◆ What you need to do:
Nothing but the lines from the one containing "- When you make" through the end of the material should be restated, and each exactly.

-*-*-

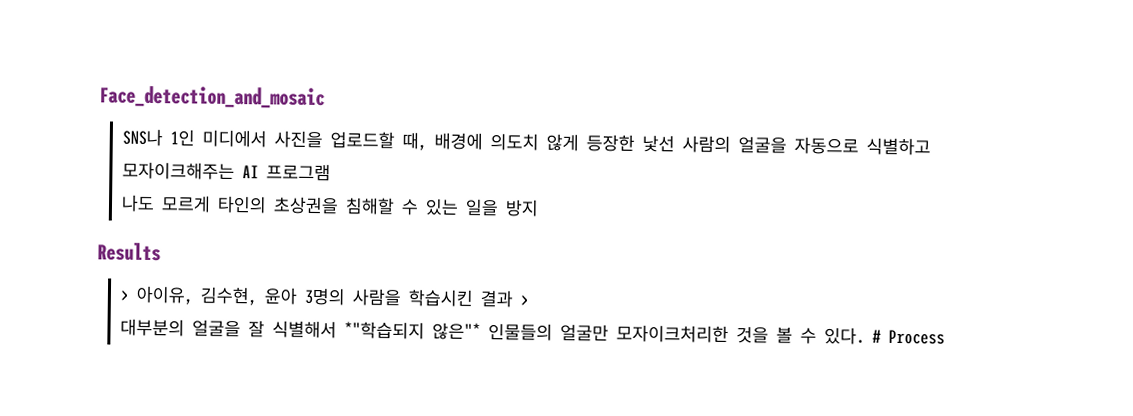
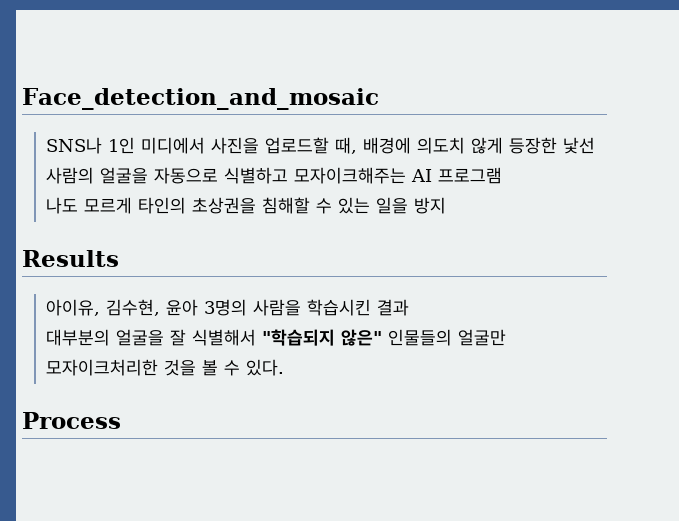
- > 아이유, 김수현, 윤아 3명의 사람을 학습시킨 결과 >
+ 아이유, 김수현, 윤아 3명의 사람을 학습시킨 결과
- 대부분의 얼굴을 잘 식별해서 *"학습되지 않은"* 인물들의 얼굴만 모자이크처리한 것을 볼 수 있다. # Process
+ 대부분의 얼굴을 잘 식별해서 "학습되지 않은" 인물들의 얼굴만 모자이크처리한 것을 볼 수 있다.
+ Process

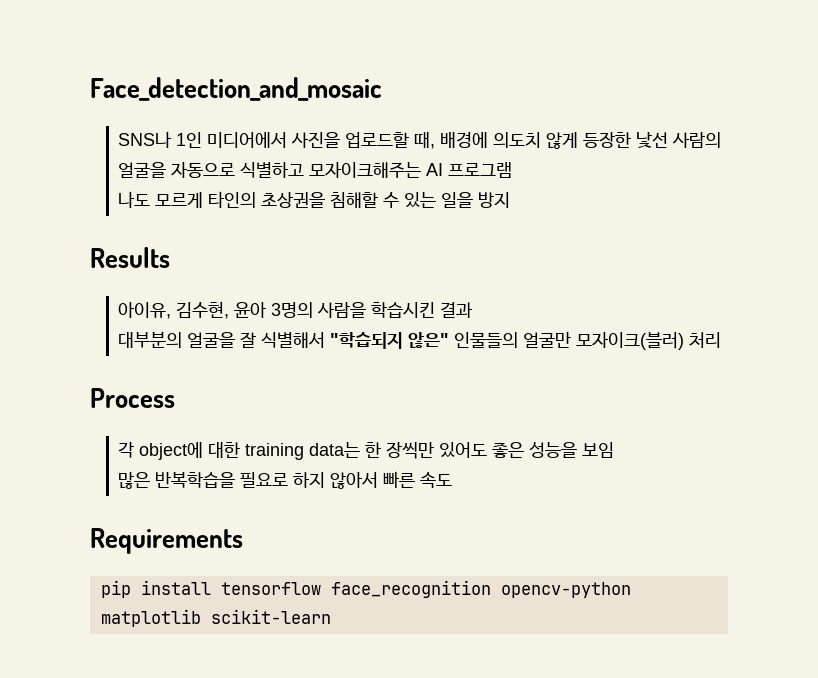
- SNS나 1인 미디에서 사진을 업로드할 때, 배경에 의도치 않게 등장한 낯선 사람의 얼굴을 자동으로 식별하고 모자이크해주는 AI 프로그램
+ SNS나 1인 미디어에서 사진을 업로드할 때, 배경에 의도치 않게 등장한 낯선 사람의 얼굴을 자동으로 식별하고 모자이크해주는 AI 프로그램
- 대부분의 얼굴을 잘 식별해서 "학습되지 않은" 인물들의 얼굴만 모자이크처리한 것을 볼 수 있다.
+ 대부분의 얼굴을 잘 식별해서 "학습되지 않은" 인물들의 얼굴만 모자이크(블러) 처리
  Process
+ 각 object에 대한 training data는 한 장씩만 있어도 좋은 성능을 보임
+ 많은 반복학습을 필요로 하지 않아서 빠른 속도
+ Requirements
+ pip install tensorflow face_recognition opencv-python matplotlib scikit-learn

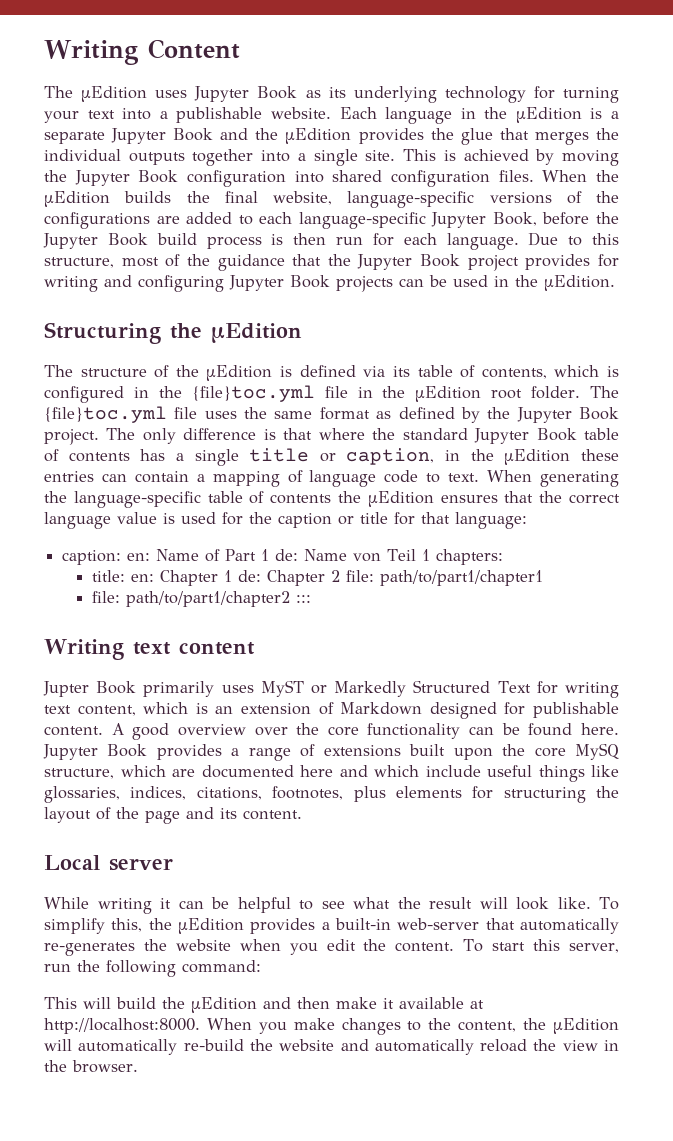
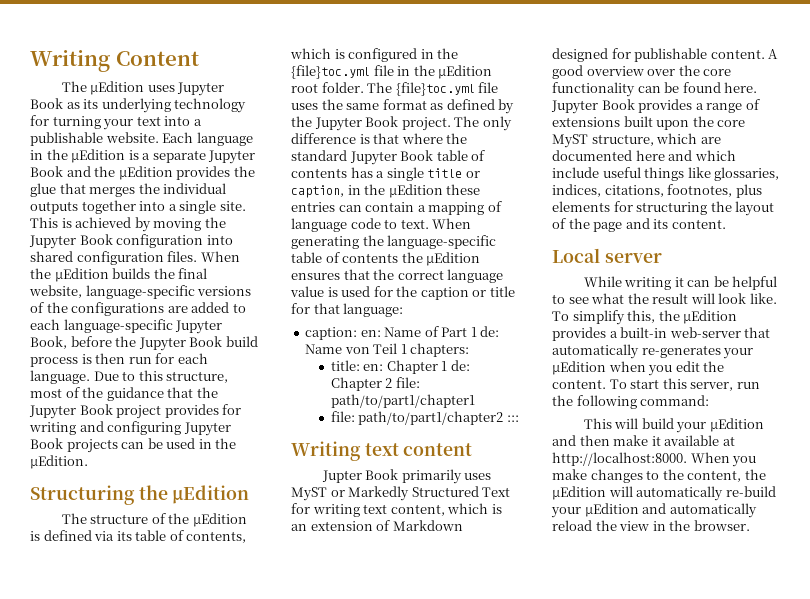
- Jupyter Book provides a range of extensions built upon the core MySQ structure, which are documented here and which include useful things like glossaries, indices, citations, footnotes, plus elements for structuring the layout of the page and its content.
+ Jupyter Book provides a range of extensions built upon the core MyST structure, which are documented here and which include useful things like glossaries, indices, citations, footnotes, plus elements for structuring the layout of the page and its content.
- To simplify this, the μEdition provides a built-in web-server that automatically re-generates the website when you edit the content.
+ To simplify this, the μEdition provides a built-in web-server that automatically re-generates your μEdition when you edit the content.
- This will build the μEdition and then make it available at http://localhost:8000.
+ This will build your μEdition and then make it available at http://localhost:8000.
- When you make changes to the content, the μEdition will automatically re-build the website and automatically reload the view in the browser.
+ When you make changes to the content, the μEdition will automatically re-build your μEdition and automatically reload the view in the browser.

-*-*-

◆ Reply to the task:
- When you make changes to the content, the μEdition will automatically re-build the website and automatically reload the view in the browser.
+ When you make changes to the content, the μEdition will automatically re-build your μEdition and automatically reload the view in the browser.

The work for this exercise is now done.